--- Your goal ---
Whenever a line in the entries includes the word "Python", copy that line out.

──────

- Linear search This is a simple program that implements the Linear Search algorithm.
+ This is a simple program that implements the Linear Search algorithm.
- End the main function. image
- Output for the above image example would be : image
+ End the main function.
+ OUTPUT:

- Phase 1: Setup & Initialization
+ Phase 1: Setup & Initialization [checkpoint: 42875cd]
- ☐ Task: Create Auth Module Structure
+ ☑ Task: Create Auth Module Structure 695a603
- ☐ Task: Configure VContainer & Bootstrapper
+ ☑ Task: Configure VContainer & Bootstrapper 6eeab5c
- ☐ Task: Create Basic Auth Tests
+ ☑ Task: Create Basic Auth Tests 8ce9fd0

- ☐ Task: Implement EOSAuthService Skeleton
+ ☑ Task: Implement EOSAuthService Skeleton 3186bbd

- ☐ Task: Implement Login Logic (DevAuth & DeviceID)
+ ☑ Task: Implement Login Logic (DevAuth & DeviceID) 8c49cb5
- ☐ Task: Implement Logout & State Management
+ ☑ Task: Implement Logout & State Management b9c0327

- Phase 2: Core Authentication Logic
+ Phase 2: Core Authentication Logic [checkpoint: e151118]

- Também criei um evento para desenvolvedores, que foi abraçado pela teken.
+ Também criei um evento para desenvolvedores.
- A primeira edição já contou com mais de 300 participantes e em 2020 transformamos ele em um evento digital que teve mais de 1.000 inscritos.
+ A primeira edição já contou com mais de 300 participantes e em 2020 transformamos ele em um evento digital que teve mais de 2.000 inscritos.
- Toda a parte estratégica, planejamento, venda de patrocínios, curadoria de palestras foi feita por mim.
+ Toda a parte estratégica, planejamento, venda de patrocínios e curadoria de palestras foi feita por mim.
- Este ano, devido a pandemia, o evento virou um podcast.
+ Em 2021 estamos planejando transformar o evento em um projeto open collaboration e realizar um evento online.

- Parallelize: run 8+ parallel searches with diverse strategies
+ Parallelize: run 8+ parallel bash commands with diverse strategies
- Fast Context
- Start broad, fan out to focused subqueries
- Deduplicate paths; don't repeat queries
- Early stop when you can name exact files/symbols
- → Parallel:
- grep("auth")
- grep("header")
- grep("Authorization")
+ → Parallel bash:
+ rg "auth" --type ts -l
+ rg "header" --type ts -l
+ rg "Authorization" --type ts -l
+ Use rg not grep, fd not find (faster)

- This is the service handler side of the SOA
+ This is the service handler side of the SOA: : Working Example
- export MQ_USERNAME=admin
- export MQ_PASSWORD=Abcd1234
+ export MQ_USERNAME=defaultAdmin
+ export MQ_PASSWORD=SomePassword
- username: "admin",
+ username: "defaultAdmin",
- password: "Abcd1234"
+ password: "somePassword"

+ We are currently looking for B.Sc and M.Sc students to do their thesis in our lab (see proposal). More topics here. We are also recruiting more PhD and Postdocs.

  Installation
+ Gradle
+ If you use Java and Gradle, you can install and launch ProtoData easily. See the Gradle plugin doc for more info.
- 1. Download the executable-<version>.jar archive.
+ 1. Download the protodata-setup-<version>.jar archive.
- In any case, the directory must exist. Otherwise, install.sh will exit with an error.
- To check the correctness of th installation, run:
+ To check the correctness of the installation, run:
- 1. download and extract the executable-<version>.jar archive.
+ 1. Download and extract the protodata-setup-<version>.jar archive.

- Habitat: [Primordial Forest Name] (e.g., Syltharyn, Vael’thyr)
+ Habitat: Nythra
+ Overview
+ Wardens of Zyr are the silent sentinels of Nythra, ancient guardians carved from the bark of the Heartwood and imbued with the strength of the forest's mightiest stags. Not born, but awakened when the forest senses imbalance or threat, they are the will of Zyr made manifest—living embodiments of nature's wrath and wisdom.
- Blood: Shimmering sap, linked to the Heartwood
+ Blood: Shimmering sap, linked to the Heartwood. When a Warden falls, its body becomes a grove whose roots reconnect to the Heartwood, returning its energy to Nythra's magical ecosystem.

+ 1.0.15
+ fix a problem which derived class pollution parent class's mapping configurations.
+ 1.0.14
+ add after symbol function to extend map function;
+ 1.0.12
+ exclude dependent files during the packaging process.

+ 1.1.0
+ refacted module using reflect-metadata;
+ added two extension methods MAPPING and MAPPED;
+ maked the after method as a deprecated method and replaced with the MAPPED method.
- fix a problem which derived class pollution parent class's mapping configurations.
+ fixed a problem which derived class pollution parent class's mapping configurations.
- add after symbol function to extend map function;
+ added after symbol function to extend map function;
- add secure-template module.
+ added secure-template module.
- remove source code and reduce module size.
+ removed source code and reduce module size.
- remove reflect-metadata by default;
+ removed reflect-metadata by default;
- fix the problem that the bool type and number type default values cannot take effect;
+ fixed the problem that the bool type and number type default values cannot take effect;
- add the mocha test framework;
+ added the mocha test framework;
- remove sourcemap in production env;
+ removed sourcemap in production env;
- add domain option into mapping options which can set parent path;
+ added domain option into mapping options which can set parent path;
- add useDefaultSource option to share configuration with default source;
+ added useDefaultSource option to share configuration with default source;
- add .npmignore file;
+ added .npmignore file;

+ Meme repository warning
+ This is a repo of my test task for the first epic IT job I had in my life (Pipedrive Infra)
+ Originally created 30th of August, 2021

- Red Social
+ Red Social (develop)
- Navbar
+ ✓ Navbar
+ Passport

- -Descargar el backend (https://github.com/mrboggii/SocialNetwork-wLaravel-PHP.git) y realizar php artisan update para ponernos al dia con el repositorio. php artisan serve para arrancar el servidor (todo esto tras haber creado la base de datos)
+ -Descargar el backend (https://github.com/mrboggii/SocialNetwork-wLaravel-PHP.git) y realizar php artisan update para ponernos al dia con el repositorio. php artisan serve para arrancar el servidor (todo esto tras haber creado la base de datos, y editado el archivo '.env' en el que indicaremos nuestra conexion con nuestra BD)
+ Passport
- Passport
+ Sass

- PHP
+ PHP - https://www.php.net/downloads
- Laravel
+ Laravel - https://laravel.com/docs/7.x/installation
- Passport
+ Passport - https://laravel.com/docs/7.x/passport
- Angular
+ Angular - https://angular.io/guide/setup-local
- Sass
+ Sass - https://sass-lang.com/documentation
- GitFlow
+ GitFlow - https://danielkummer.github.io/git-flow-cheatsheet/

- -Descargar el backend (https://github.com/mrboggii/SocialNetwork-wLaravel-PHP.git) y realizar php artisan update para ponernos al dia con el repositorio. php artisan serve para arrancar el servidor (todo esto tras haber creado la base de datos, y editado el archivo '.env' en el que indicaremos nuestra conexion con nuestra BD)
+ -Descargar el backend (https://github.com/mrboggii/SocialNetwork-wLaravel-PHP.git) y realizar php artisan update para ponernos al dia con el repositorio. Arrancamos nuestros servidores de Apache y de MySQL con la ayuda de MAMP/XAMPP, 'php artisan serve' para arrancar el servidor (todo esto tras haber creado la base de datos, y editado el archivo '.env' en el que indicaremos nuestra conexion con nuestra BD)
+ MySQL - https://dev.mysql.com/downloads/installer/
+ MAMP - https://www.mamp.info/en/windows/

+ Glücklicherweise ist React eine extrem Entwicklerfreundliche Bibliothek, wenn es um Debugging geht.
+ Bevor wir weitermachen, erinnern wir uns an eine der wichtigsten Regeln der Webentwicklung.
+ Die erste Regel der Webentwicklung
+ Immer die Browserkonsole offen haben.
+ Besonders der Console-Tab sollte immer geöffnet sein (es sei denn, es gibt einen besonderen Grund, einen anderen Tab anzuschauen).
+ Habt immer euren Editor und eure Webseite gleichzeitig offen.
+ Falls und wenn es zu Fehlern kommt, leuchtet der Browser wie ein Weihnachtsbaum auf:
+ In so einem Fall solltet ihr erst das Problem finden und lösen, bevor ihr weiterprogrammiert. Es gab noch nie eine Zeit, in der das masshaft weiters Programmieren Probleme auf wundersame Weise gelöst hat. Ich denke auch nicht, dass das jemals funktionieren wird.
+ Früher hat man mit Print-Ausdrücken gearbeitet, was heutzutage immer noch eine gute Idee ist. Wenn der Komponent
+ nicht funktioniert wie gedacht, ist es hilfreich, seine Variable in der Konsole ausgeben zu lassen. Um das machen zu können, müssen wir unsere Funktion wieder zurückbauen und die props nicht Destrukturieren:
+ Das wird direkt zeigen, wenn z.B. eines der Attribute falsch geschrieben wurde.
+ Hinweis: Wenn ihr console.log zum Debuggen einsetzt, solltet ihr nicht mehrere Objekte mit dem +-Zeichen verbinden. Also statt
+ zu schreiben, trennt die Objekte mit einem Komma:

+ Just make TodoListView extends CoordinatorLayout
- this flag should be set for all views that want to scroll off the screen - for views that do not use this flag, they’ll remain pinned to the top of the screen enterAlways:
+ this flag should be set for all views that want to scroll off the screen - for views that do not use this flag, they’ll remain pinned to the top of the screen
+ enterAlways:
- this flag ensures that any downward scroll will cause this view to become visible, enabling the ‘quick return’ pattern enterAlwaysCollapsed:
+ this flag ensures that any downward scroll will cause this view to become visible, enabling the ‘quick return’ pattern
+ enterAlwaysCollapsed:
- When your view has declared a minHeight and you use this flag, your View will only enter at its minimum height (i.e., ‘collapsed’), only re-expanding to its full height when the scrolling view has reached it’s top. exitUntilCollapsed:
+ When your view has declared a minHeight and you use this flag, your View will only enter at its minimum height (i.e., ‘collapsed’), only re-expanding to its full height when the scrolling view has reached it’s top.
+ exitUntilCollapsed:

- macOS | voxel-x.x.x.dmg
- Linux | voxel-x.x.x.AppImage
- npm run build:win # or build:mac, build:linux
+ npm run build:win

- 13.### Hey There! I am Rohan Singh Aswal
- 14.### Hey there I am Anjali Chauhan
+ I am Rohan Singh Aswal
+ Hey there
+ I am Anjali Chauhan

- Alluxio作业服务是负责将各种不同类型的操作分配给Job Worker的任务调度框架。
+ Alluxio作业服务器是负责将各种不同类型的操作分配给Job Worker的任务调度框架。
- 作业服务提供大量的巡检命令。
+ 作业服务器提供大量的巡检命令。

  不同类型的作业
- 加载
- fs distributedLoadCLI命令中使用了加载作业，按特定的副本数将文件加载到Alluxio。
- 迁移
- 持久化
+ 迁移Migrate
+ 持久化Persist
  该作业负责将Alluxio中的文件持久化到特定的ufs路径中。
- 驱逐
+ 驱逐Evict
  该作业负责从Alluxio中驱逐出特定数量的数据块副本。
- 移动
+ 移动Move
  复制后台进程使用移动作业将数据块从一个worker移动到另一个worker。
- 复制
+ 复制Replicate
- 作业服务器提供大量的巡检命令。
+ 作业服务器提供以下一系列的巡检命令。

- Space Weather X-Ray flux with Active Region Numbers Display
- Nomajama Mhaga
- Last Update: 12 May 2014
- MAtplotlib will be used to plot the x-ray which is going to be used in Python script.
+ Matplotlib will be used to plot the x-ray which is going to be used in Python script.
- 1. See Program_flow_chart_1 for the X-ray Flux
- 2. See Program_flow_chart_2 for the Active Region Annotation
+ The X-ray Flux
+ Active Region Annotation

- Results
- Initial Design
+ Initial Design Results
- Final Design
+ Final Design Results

──────

--- Solution to this exercise ---
- MAtplotlib will be used to plot the x-ray which is going to be used in Python script.
+ Matplotlib will be used to plot the x-ray which is going to be used in Python script.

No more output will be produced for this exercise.